Nach stundenlangem Gehen, schmerzten ihre Füße und sie setzte sich auf einen Baumstamm, welcher am Wegesrand auf sie zu warten schien.
Langsam zog sie sich ihre Bundschuhe aus und betrachte sorgvoll ihre, mit Blasen übersäten, Fußsohlen. Langsam strich sie mit dem Finger darüber und zuckte leicht zusammen, als ihr der Schmerz durch die Glieder fuhr.
Sie sah auf die Straße und den umgebenen Wald, konnte jedoch kein geeignetes Plätzchen für ihr Vorhaben finden, also blieb sie eine zeitlang sitzen.
Erschrocken fuhr sie zusammen, als sie etwas hinter sich rascheln hörte.

Ihr erster Gedanke war Kabalah, doch als sie das Reh erblickte, musste sie über ihre eigene Abergläubigkeit laut lachen.
Den Kopf schüttelnd zog sie ihre Schuhe wieder an und machte sie sich auf den Weg, um endlich eine passende Schlafstelle zu finden.
Magdalena beschloss in den Wald zu gehen, da ein Schlafplatz in Straßennähe ihr zu gefährlich erschien. Nachdem sie eine halben Stunde lang im Forst herumgewandert war, fand sie endlich eine kleine Höhle, der ihr als Unterschlupf zu dienen vermochte. Sie bereite ein Bett aus Laub vor. Als sie sich darauf legte, wurde ihr der große Unterschied zwischen diesem und ihrem Bette, welches sie zu Hause gehabt hatte, bewusst. Dennoch beklagte sie sich nicht und schlief letztendlich übermüdet, durch die Anstrengungen des Tages, ein.

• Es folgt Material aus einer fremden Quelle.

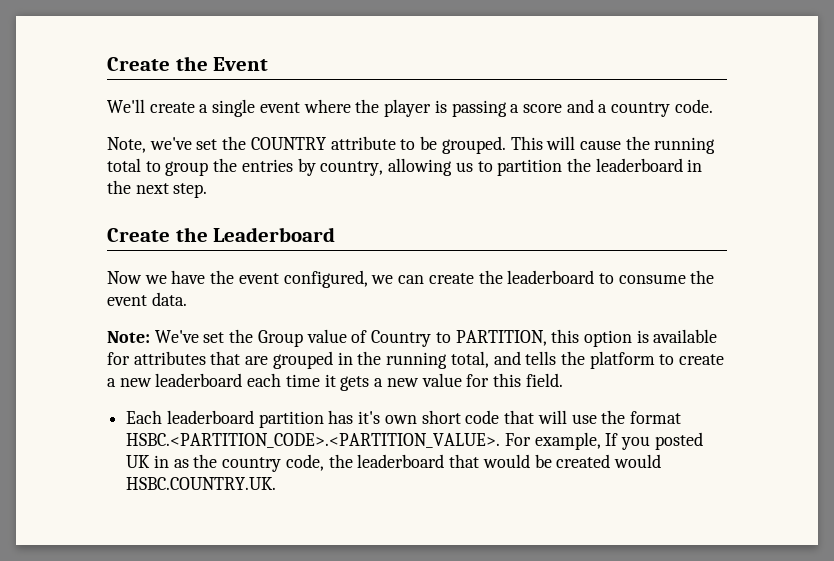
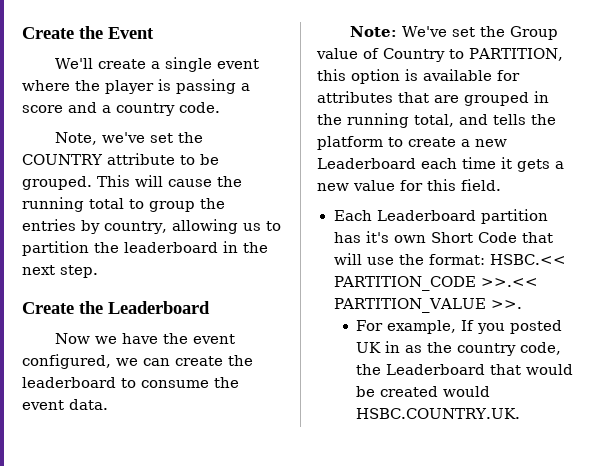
[155,373,243,387] leaderboard -> [317,158,416,169] Leaderboard
[166,410,254,424] leaderboard -> [376,210,476,221] Leaderboard
[421,410,500,424] short code -> [430,232,517,243] Short Code
[629,411,681,424] [126,433,501,448] format HSBC.<PARTITION_CODE>.<PARTITION_VALUE>. -> [428,254,566,265] [333,276,539,291] [333,298,523,313] format: HSBC.<< PARTITION_CODE >>.<< PARTITION_VALUE >>. //
[357,454,445,468] leaderboard -> [386,364,486,375] Leaderboard

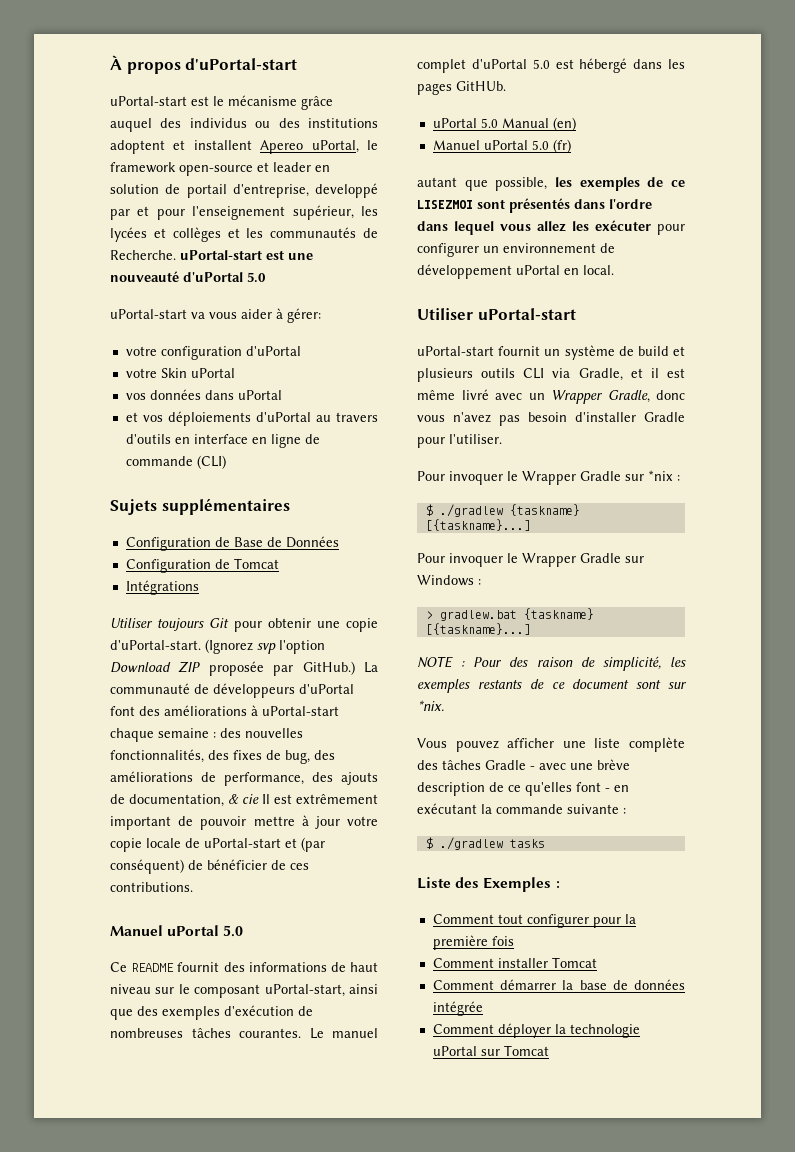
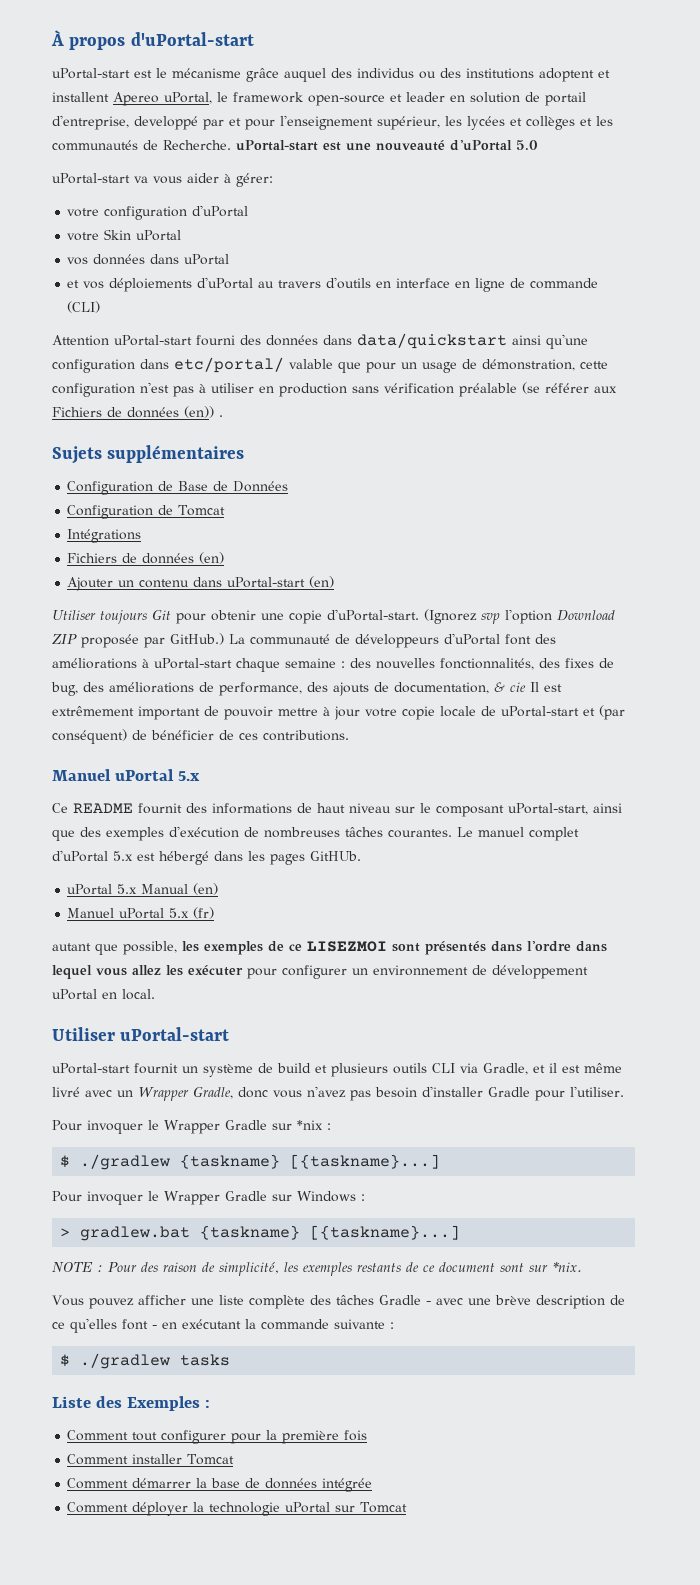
(226, 462) none -> [52,333,588,349] [52,357,608,373] [52,382,617,397] [52,406,223,418] // Attention uPortal-start fourni des données dans data/quickstart ainsi qu'une configuration dans etc/portal/ valable que pour un usage de démonstration, cette configuration n'est pas à utiliser en production sans vérification préalable (se référer aux Fichiers de données (en)) .
(199, 587) none -> [67,552,225,564] [67,576,335,591] // Fichiers de données (en) // Ajouter un contenu dans uPortal-start (en)
[223,925,244,937] 5.0 -> [177,771,200,781] 5.x
[532,59,550,69] 5.0 -> [113,851,133,861] 5.x
[480,118,498,128] 5.0 -> [117,884,138,894] 5.x
[531,140,549,150] 5.0 -> [169,908,190,918] 5.x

Als die ersten Vögel zwitschernd den Morgen begrüßten, wachte Magdalena auf. Ihr ganzer Körper schmerzte. Ob es von den Strapazen des vergangenen Tages oder der unruhigen Nacht kam, vermocht sie nicht zu sagen.

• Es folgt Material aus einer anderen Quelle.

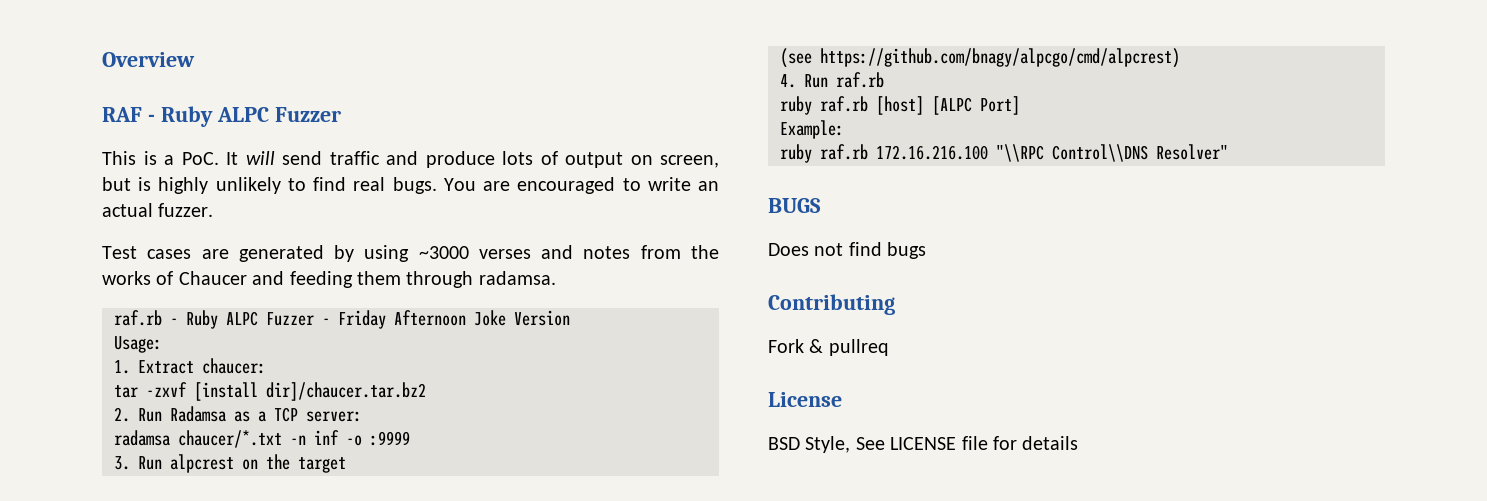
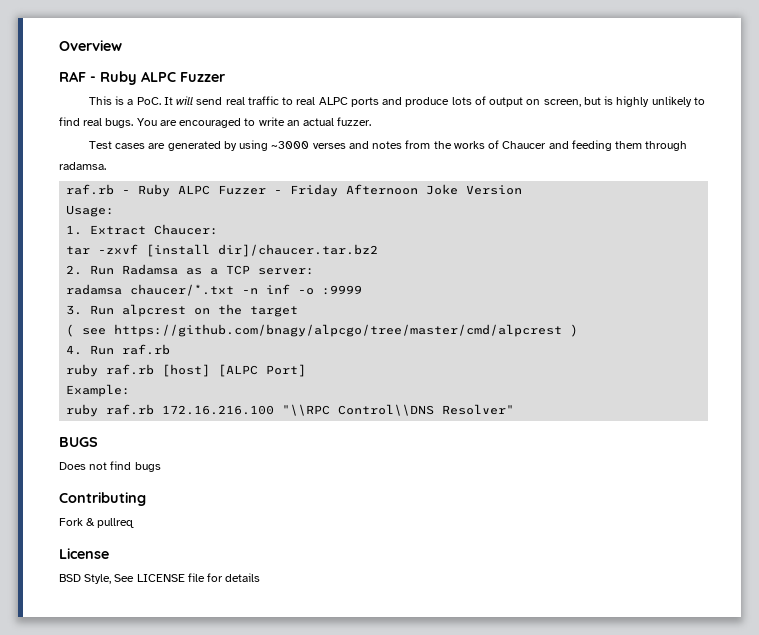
[329,151,380,165] traffic -> [225,96,379,107] real traffic to real ALPC ports
[202,358,266,374] chaucer: -> [154,224,219,235] Chaucer:
[780,48,1180,68] (see https://github.com/bnagy/alpcgo/cmd/alpcrest) -> [66,324,579,337] ( see https://github.com/bnagy/alpcgo/tree/master/cmd/alpcrest )

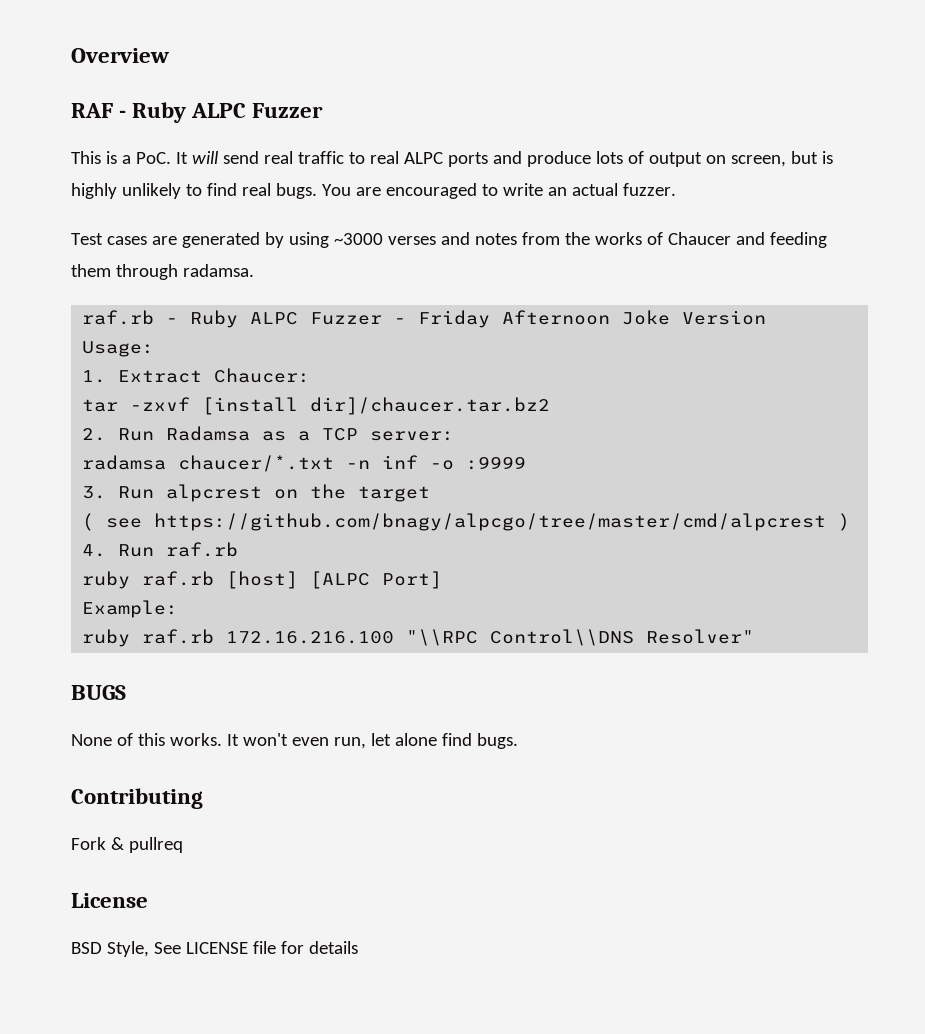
[59,461,161,472] Does not find bugs -> [71,733,518,749] None of this works. It won't even run, let alone find bugs.

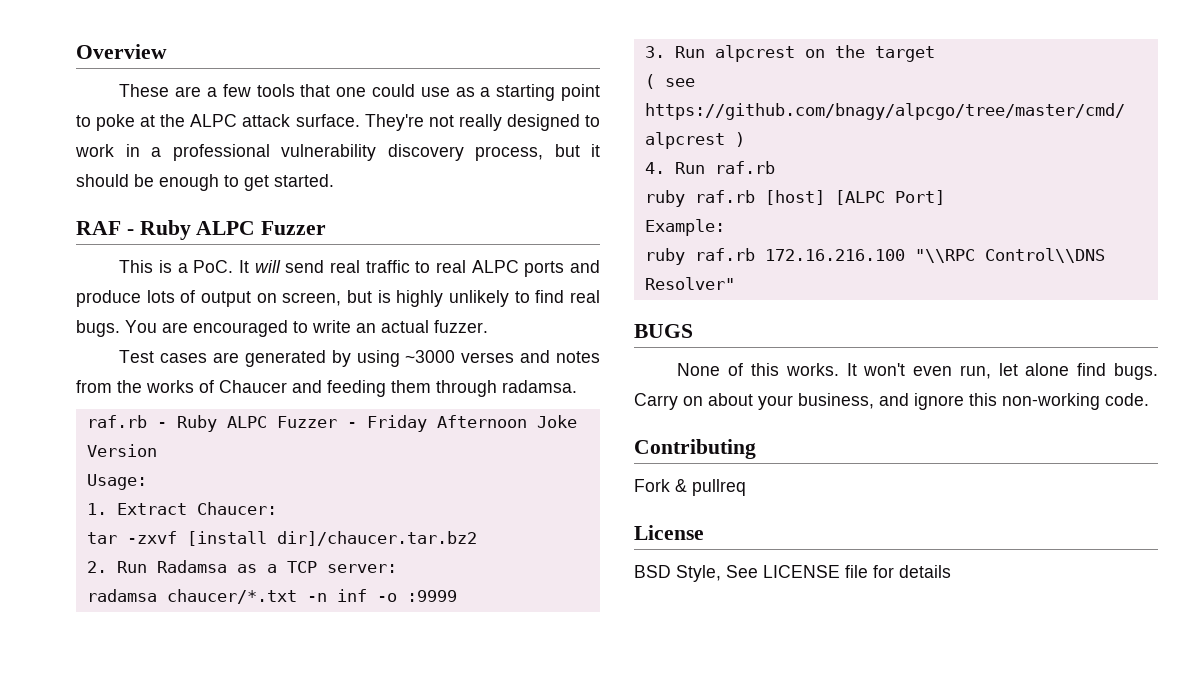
(169, 55) none -> [119,84,600,101] [76,114,600,131] [75,144,600,161] [76,174,334,191] // These are a few tools that one could use as a starting point to poke at the ALPC attack surface. They're not really designed to work in a professional vulnerability discovery process, but it should be enough to get started.
(518, 741) none -> [634,393,1149,410] Carry on about your business, and ignore this non-working code.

Magdalena wusste, dass sie am heutigen Tag in Parna ankommen musste, da sie nichts zu Essen dabei hatte. Von den Beerensträuchern hielt sie sich zurück, da sie gelernt hatte, nichts zu essen, was sie nicht kannte.

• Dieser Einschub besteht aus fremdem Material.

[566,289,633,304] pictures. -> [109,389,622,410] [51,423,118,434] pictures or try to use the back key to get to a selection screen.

Der Tag verging äußerst zaghaft. Keine Menschenseele begegnete ihr auf dem Weg. Sie war verzweifelt und enttäuscht, da sie Parna schon längst erreicht haben müsste. Doch je später es wurde, desto schneller sank ihre Hoffnung. Als die Nacht hereinbrach, sackte sie zusammen und weinte bitterlich. Sie war sich sicher gewesen Parna rechtzeitig zu finden. Doch das hatte sie nicht, zudem raubte ihr der unerträgliche Hunger fast den Verstand. Gegessen hatte sie den ganzen Tag noch nichts. Sie nahm einen Grashalm zur Hand und knabberte verzweifelt auf ihm herum, da er Magdalena aber nicht sättigen konnte, schmiss sie in weg und ihr Blick richtete sich auf einen Strauch, der verführerische, rote Beeren trug. Auf allen vieren schleifte sie sich auf ihn zu und nahm eine Beere zwischen ihre Finger. Magdalena betrachtete sie eingehend. Sie vermochte jedoch nicht zu sagen, ob sie zu essen war oder nicht. Als sie leicht über die Beere leckte, übernahm ihr Hunger die Oberhand. Immer mehr Beeren pflückte sie vom Strauch und stopfte sie in ihrem Mund, bis ihr schlecht wurde.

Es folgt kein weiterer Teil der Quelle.